The Tin Roof Blowdown
- Author: James Lee Burke
- Language: English
- Series: Dave Robicheaux
- Genre: Detective novel
- Publisher: Simon & Schuster
- Publication date: 2007
- Publication place: United States
- Pages: 384
- ISBN: 1501198599
- Followed by: Swan Peak

= The Tin Roof Blowdown =

2007 crime novel by James Lee Burke

The Tin Roof Blowdown (2007) is a crime novel by American author James Lee Burke.

The Tin Roof Blowdown was a finalist for the 2008 Anthony Award for Best Novel.

==Synopsis==
Dave Robicheaux, once an officer for the New Orleans Police Department and before that a U.S. Army infantry lieutenant who fought in the Vietnam War, now works as sheriff's deputy in New Iberia, Louisiana. After Hurricane Katrina devastates his beloved city of New Orleans, Robicheaux is drawn into the fatal shooting of two young black looters, and the subsequent torture murder of a third.
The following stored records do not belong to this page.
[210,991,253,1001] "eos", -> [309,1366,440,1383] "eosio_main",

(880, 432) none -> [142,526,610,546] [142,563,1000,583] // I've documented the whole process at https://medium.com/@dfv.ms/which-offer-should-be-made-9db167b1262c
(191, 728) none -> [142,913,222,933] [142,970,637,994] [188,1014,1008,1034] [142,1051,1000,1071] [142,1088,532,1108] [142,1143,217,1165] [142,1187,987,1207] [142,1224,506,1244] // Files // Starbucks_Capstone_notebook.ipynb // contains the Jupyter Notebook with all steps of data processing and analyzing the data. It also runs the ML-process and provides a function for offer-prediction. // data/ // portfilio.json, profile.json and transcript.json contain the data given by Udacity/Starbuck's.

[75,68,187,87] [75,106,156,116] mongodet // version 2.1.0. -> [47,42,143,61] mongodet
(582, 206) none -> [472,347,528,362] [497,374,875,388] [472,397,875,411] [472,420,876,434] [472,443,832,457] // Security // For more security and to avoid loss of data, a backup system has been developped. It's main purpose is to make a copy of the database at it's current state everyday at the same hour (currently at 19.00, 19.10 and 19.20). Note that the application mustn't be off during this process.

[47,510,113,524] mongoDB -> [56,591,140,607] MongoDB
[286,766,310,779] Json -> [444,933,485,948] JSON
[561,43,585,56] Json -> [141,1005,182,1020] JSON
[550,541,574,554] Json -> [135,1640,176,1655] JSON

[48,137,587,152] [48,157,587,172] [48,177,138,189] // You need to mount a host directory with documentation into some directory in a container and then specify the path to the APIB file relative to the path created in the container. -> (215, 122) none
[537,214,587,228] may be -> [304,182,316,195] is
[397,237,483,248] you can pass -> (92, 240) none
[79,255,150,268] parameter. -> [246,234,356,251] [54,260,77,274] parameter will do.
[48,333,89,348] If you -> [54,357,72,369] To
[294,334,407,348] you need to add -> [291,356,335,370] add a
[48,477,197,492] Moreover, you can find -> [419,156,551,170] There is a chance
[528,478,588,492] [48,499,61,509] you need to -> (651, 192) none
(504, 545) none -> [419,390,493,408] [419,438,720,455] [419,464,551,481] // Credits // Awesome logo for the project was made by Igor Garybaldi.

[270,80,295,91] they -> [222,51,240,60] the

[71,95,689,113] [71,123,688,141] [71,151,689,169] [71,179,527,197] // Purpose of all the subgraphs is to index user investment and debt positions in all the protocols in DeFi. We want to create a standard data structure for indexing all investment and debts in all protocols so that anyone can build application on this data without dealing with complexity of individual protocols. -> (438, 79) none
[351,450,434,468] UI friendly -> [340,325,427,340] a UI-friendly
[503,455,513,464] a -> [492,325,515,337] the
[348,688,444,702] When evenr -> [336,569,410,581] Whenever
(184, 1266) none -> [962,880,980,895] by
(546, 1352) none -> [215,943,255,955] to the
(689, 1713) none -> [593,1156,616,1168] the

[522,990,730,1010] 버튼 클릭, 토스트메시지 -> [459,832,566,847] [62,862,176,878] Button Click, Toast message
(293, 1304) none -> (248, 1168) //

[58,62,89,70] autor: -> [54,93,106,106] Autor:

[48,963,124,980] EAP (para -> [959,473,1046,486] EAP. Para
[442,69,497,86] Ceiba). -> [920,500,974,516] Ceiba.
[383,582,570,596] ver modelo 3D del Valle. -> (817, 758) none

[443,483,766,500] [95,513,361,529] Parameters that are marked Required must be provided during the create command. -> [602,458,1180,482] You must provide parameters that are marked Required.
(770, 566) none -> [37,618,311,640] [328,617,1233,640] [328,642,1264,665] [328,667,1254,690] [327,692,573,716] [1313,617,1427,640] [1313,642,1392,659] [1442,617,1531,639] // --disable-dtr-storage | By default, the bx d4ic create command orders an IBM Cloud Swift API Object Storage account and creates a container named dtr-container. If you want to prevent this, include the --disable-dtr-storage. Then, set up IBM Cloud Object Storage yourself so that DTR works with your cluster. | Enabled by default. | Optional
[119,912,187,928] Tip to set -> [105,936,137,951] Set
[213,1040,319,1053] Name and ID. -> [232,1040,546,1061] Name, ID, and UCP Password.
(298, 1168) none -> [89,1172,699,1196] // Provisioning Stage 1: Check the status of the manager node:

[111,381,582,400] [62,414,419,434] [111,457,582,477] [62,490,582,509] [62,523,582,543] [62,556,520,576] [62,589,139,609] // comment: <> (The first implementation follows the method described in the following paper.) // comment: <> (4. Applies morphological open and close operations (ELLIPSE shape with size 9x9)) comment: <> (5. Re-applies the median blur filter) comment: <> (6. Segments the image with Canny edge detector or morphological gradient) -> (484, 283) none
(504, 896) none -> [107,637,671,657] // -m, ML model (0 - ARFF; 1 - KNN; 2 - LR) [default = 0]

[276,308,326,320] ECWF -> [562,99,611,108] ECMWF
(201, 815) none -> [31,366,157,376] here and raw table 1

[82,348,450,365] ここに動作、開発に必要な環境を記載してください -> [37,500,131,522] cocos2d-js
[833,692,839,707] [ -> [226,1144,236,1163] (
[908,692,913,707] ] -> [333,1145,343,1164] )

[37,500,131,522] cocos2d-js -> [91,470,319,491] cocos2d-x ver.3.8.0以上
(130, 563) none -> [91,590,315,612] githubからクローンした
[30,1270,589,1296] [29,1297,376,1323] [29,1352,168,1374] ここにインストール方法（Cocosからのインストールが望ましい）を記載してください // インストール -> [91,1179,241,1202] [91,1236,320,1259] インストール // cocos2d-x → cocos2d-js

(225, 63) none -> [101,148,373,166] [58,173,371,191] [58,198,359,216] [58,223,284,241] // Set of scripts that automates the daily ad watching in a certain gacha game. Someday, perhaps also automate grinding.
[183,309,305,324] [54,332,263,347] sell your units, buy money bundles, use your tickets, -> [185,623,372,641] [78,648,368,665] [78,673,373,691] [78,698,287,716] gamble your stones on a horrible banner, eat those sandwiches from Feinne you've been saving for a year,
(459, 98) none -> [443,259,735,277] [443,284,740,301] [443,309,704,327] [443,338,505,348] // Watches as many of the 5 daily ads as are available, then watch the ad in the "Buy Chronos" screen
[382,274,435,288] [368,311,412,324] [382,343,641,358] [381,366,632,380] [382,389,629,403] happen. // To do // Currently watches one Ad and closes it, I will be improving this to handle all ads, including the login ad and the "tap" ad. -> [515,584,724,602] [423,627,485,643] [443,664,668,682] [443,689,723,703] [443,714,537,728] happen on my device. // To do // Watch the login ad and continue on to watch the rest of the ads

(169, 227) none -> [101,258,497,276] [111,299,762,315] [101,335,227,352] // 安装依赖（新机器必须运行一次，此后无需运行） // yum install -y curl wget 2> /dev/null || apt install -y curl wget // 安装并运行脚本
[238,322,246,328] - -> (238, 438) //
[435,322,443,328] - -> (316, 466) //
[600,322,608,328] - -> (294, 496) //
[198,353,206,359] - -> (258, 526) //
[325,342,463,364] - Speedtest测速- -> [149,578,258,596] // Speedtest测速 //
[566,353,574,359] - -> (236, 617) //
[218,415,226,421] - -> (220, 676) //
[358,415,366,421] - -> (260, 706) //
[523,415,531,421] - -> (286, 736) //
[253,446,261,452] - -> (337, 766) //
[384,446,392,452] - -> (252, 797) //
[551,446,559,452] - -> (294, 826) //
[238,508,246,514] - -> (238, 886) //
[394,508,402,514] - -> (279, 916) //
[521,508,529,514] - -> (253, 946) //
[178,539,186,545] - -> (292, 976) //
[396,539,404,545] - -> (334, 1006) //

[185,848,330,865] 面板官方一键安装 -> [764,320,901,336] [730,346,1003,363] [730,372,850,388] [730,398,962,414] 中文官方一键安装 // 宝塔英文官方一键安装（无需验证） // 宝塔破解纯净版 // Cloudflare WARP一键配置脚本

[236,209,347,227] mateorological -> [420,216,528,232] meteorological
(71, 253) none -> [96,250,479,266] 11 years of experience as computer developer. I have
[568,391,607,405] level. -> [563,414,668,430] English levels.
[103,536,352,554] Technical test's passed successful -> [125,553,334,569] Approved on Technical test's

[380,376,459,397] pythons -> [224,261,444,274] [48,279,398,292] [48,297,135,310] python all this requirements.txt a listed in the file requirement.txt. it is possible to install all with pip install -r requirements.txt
Soon several suspects, including an insurance salesman whose daughter may have been brutally raped by the men, and a sadistic gangster whose house they raided, start emerging from the woodwork. However, the investigation becomes much more personal for Dave when his own family comes under threat from an evil sociopath, and he finds himself drowning in a sea of violence, degeneracy and corruption, juxtaposed against the terrible suffering he sees everyday as a result of the hurricane.